Exercise details: Search the records for the string "fixtures" and return each line that has it.

Recorded data:
= = = = = = =

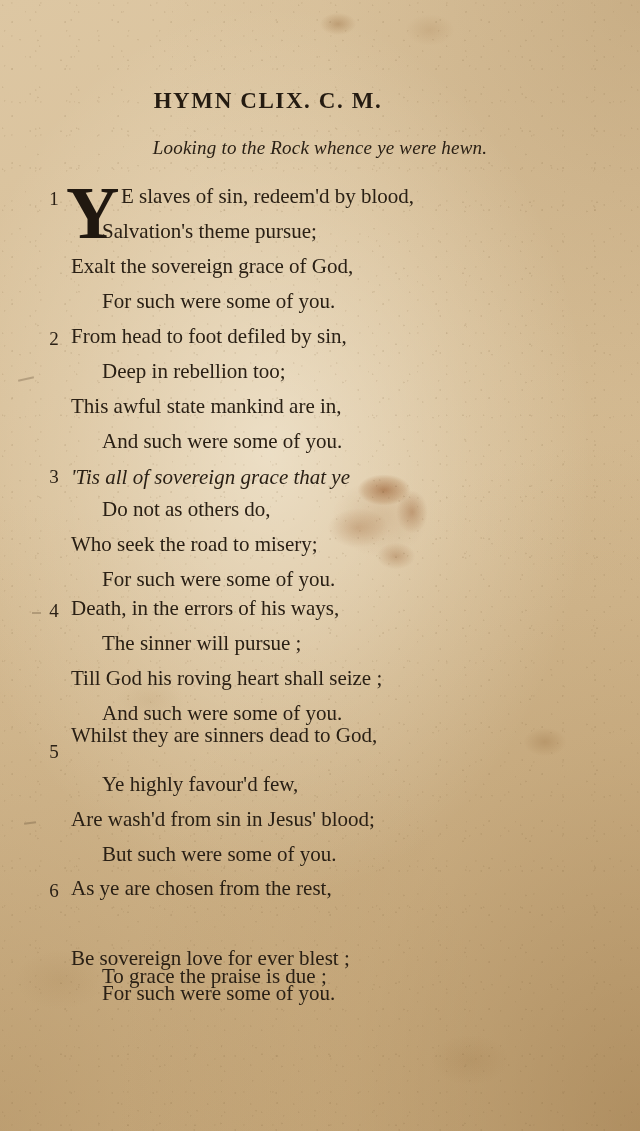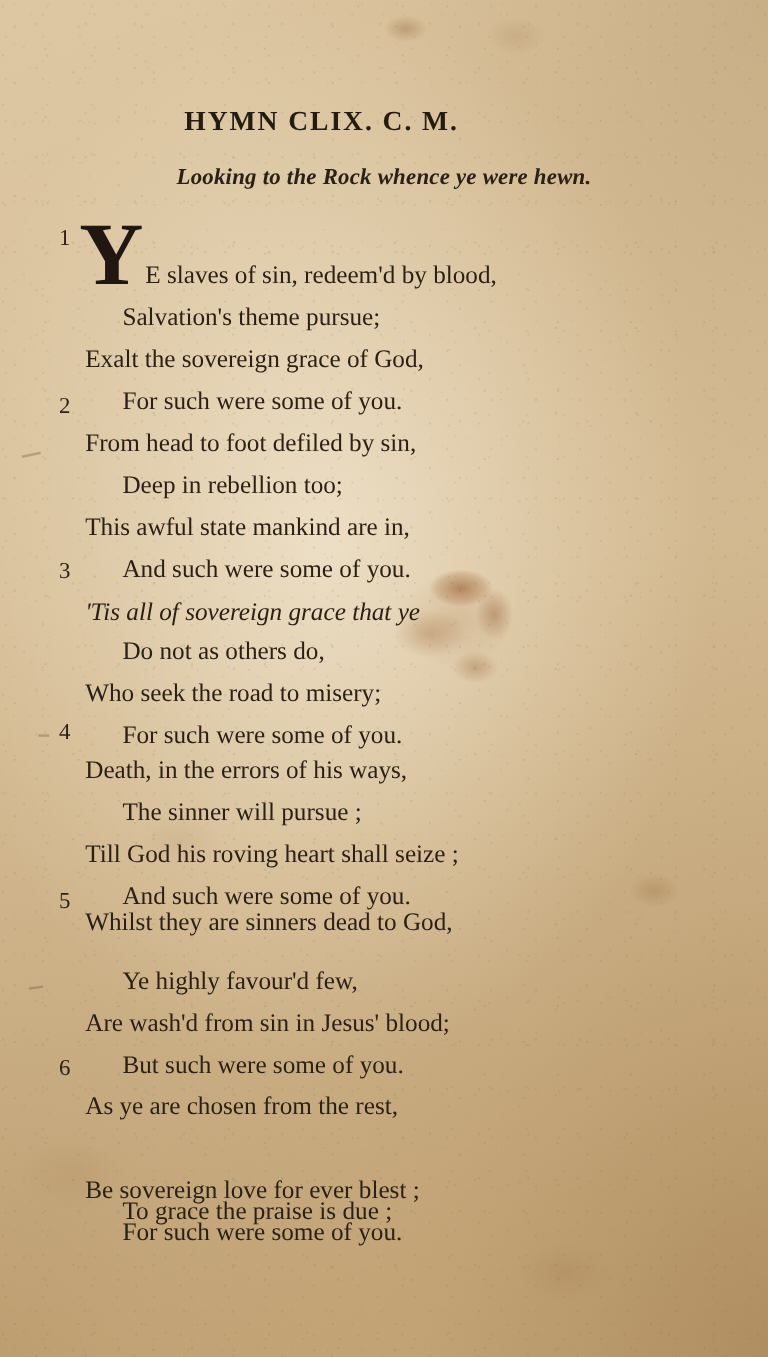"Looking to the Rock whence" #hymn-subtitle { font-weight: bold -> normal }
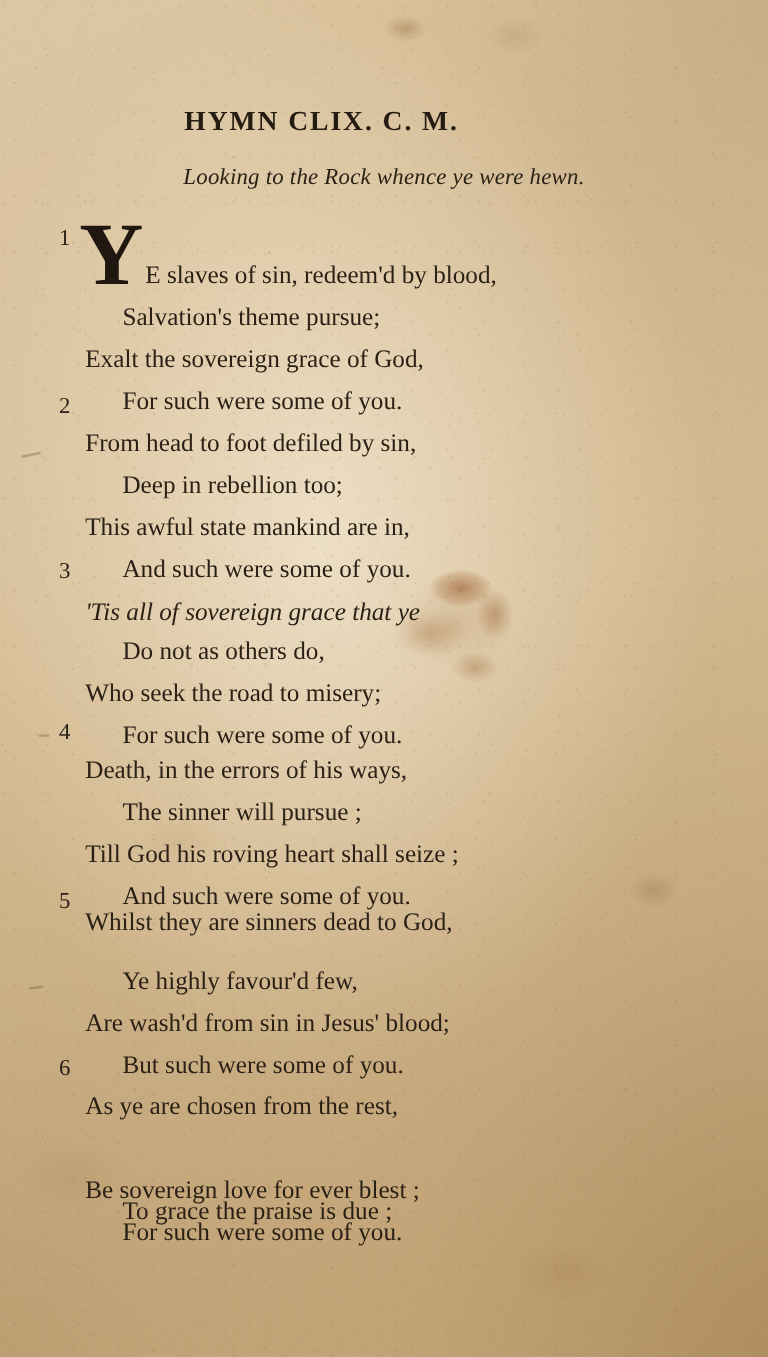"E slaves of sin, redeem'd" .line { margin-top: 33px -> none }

= = = = = = =

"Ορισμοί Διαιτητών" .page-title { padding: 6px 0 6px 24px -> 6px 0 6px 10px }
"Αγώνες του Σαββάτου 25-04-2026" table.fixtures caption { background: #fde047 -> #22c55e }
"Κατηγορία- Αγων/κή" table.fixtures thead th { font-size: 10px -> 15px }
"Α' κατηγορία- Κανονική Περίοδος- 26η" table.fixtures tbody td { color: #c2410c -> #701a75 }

= = = = = = =

Response to the task:
"Αγώνες του Σαββάτου 25-04-2026" table.fixtures caption { background: #fde047 -> #22c55e }
"Κατηγορία- Αγων/κή" table.fixtures thead th { font-size: 10px -> 15px }
"Α' κατηγορία- Κανονική Περίοδος- 26η" table.fixtures tbody td { color: #c2410c -> #701a75 }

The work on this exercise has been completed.